The residents of Fuenteodra, Burgos, resisted seeing how their church ended up collapsed and got down to work starting in a crowdfunding campaign is underway that in 2020 managed to save the building.
Now, the bells ring again to warn that they are campaigning again. Having shored up its foundations, now they need to repair their interior and they know that it is not easy.
“How can people donate money? to a place where he has not been, nor knows, nor will he ever be?” asks Javier Maisterra, president of the cultural association ‘Manapites’.
They were told that there was nothing to do, but they already got it the first time and they don’t give up. “We never imagined that it could get as far as this has,” says José Luis Corralejo, municipal mayor of Fuenteodra.
Now, they need to contribute about 38,000 euros, of the 128,000 that make up the subsidy that they have been granted. “What we want is not for them to do everything for us, but for them to finance us where we cannot go. We want to have that social base so that the project, after the works are finished, is a living project,” adds Maisterra.
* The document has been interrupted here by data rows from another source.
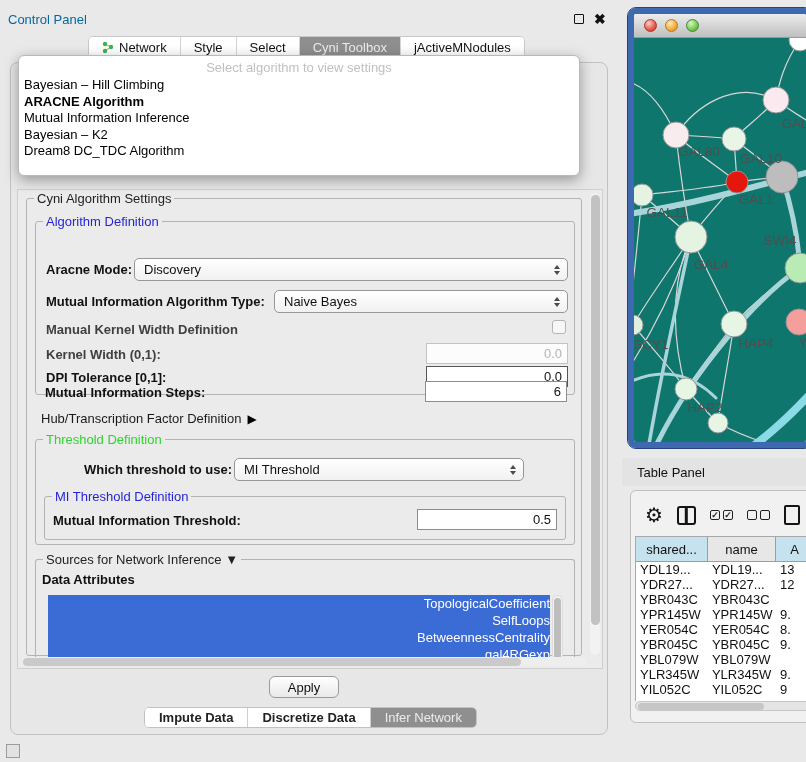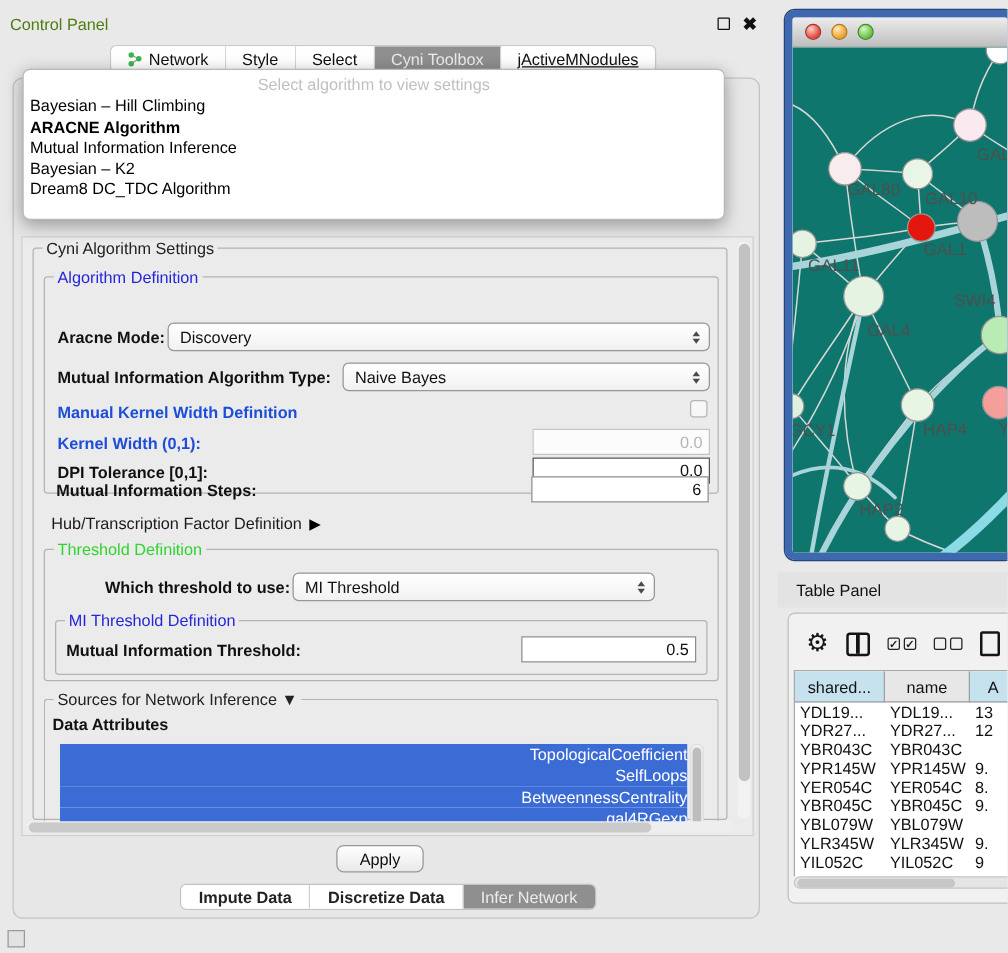"Control Panel" .cp-title { color: #4d7c0f -> #0369a1 }
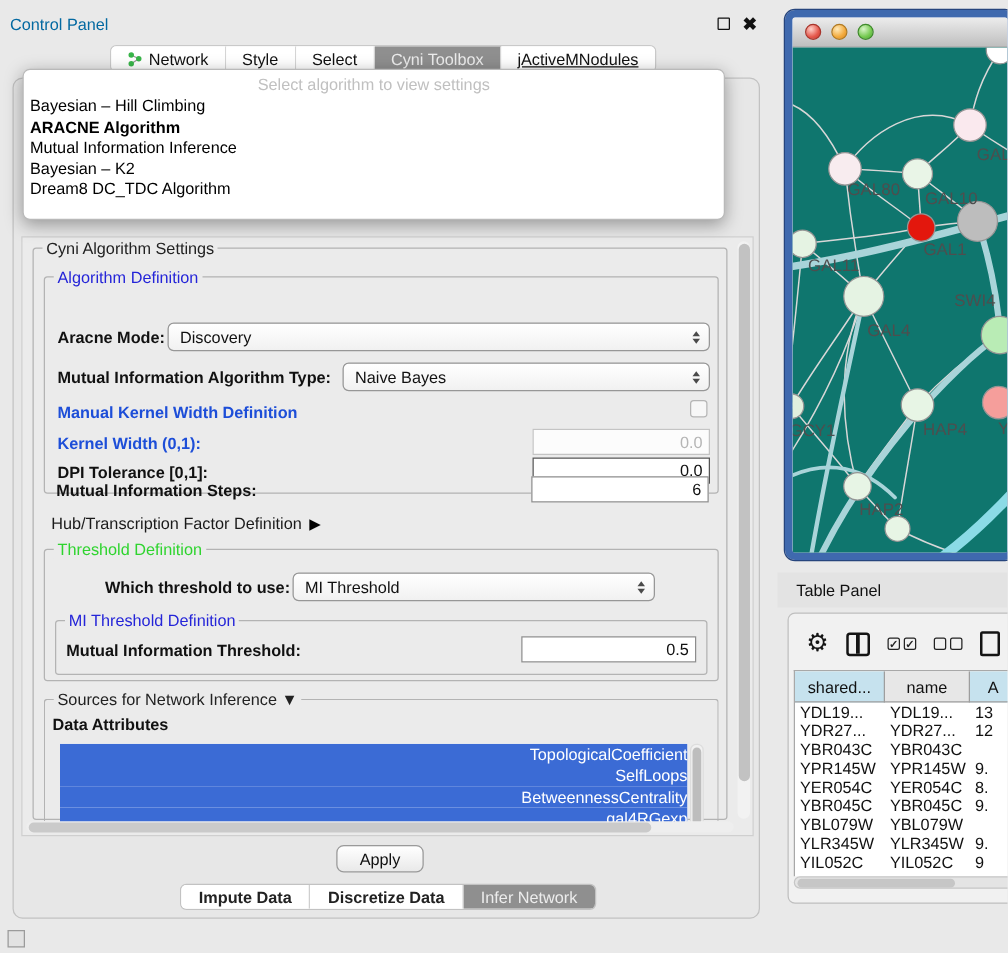"jActiveMNodules" .tab:last-child { text-decoration: underline -> none }
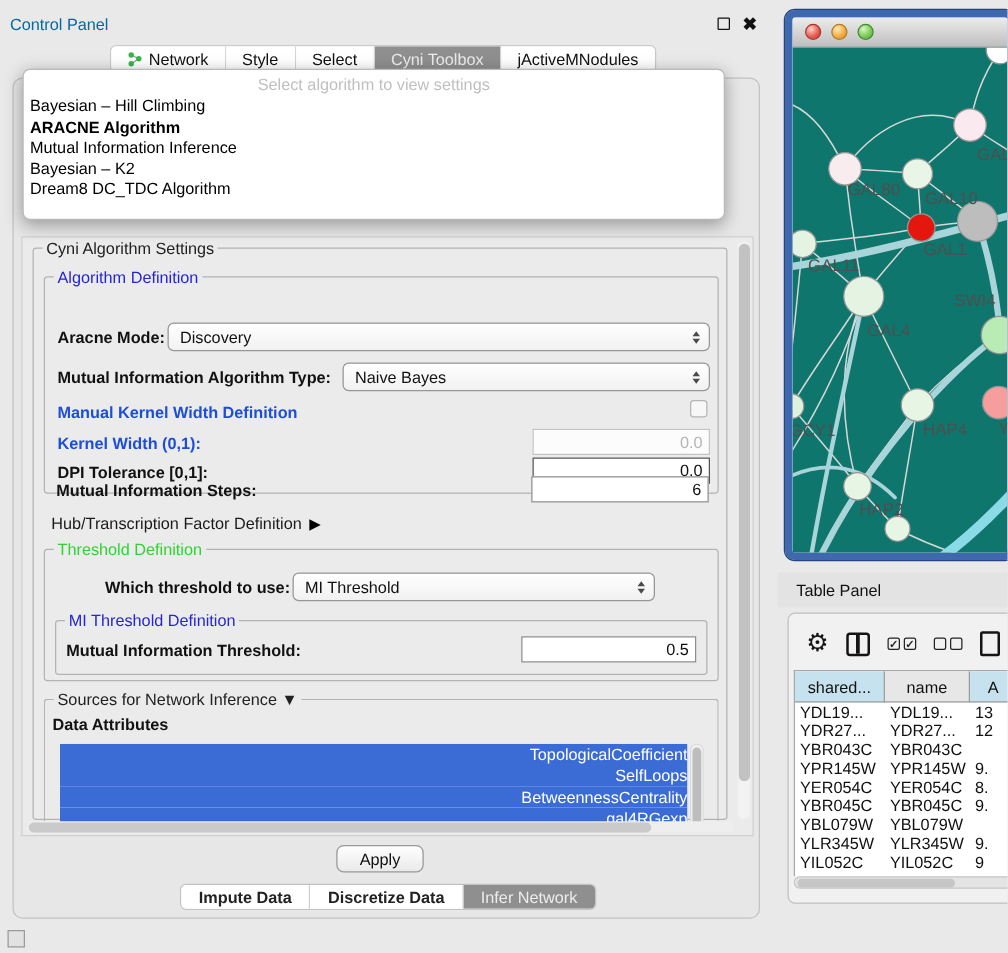"Manual Kernel Width Definition" .flabel.dim { color: #1d4ed8 -> #404040 }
They are not the only ones. In Vadocondes, also in Burgos, they still remember the good taste in their mouths that the first campaign left them. “Donations came from Alaska, from the United States, from the United Kingdom…”, recalls Mariano Giménez, a resident of the municipality.
In total, 47,000 euros gave luster to the altarpiece of the High Altar and now they have to bring the its historic 1826 organ. “The people here also like culture like those in the Salamanca district of Madrid,” defends Jean-Pierre Gallard, the town’s priest.
María rehearses the keyboard in case in a few years she can play the already restored organ because at this time, crowdfunding campaigns do they work.
“The towns in summer grow and it is the moment to take advantage”, argues Giménez and he is right, Vadocondes it goes from 360 inhabitants to 1,000 during the holidays. The towns are filled and social awareness increases. “Whether they come to mass or not, it doesn’t matter; what matters is that this is heritage,” adds the priest. A heritage that already hears the echoes of its nearest future.